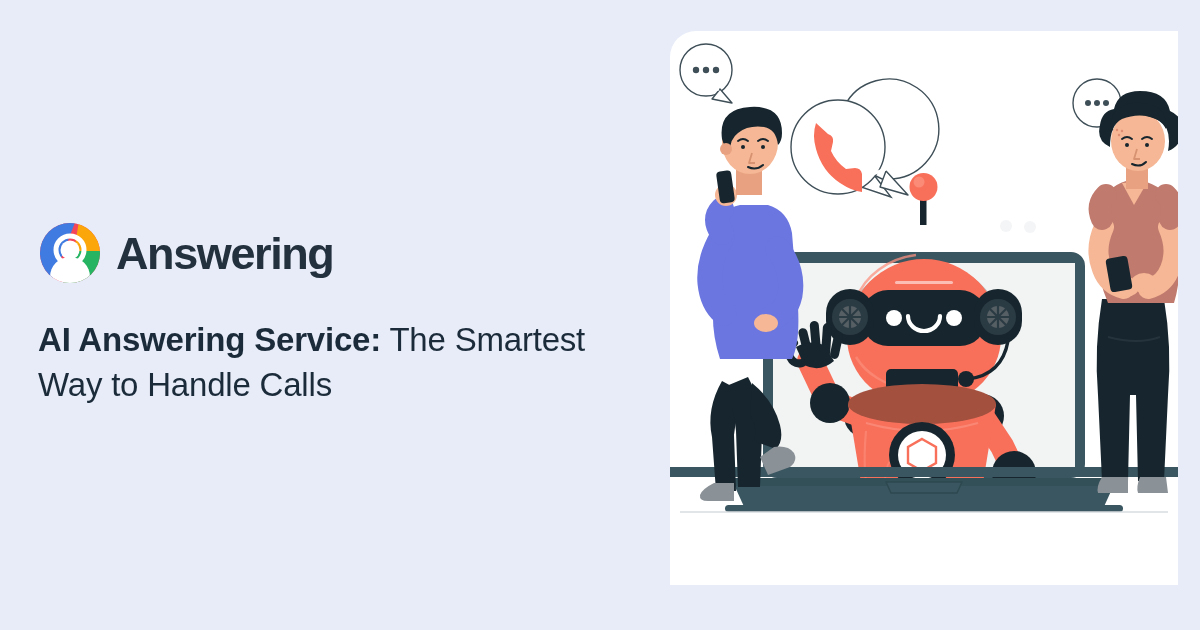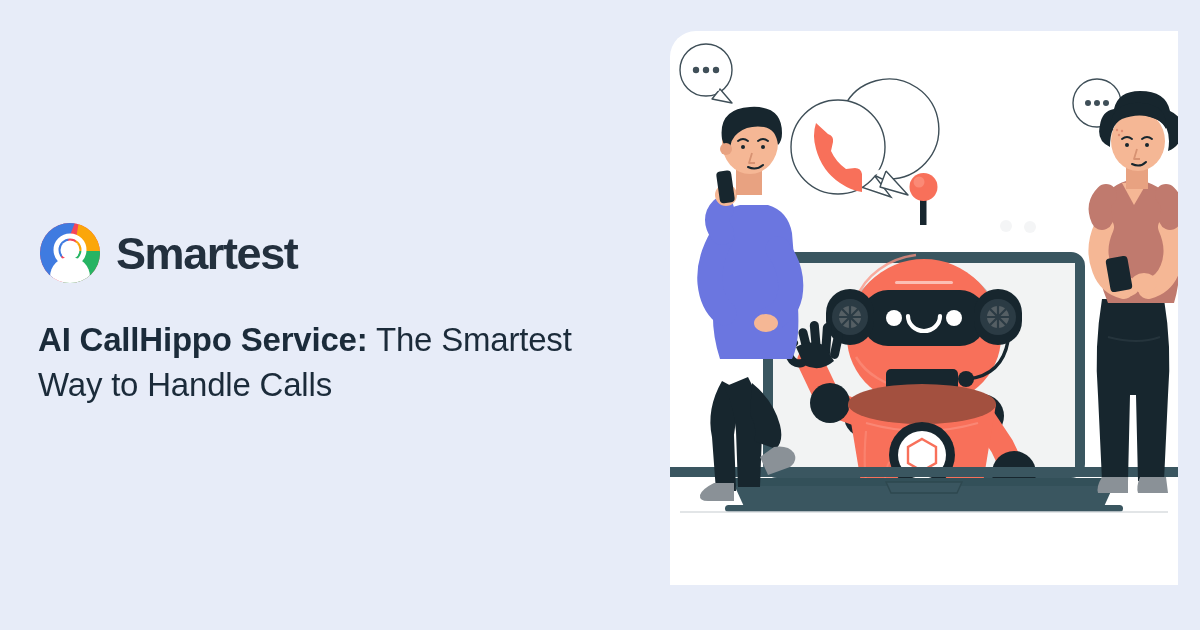--- a/index.html
+++ b/index.html
@@ -122,7 +122,7 @@
           </g>
         </svg>
       </span>
-      <span class="brand-name">Smartest</span>
+      <span class="brand-name">Answering</span>
     </div>
 
     <h1 class="headline"><span class="hl-bold">AI CallHippo Service:</span><span> The Smartest Way to Handle Calls</span></h1>

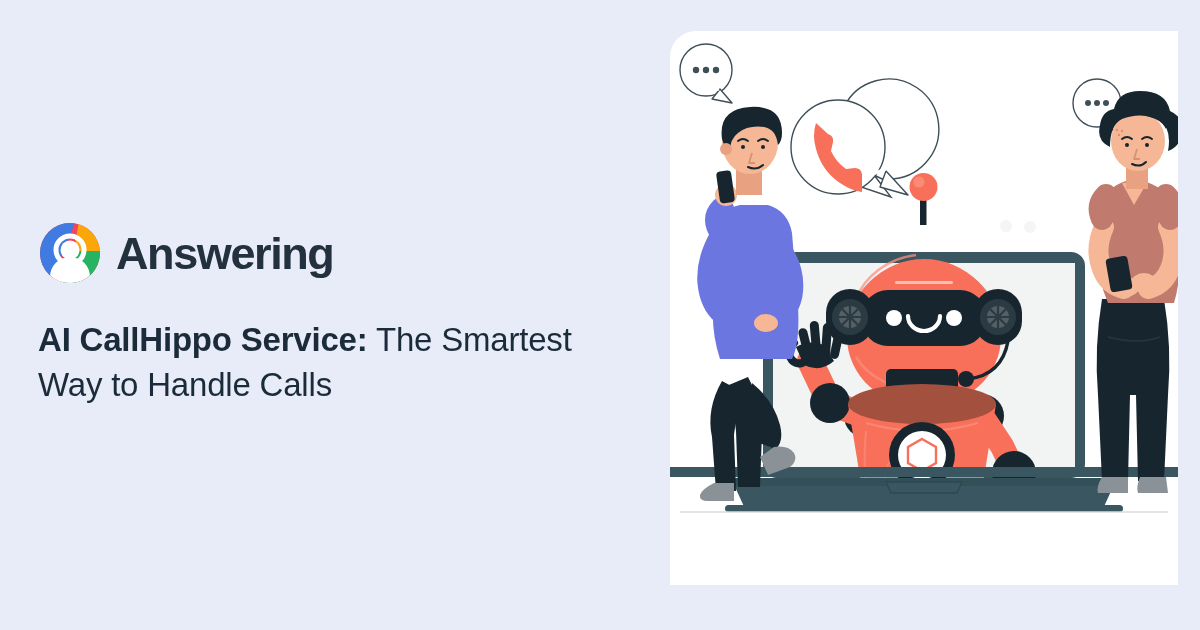--- a/index.html
+++ b/index.html
@@ -125,7 +125,7 @@
       <span class="brand-name">Answering</span>
     </div>
 
-    <h1 class="headline"><span class="hl-bold">AI CallHippo Service:</span><span> The Smartest Way to Handle Calls</span></h1>
+    <h1 class="headline"><span class="hl-bold">AI Answering Service:</span><span> The Smartest Way to Handle Calls</span></h1>
 
   </div>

^^^^^^^^

◆ **ASSIGNMENT**
Read the entries above, then pull out the lines that include "brand".

◆ **WRITTEN SOLUTION**
-      <span class="brand-name">Smartest</span>
+      <span class="brand-name">Answering</span>
       <span class="brand-name">Answering</span>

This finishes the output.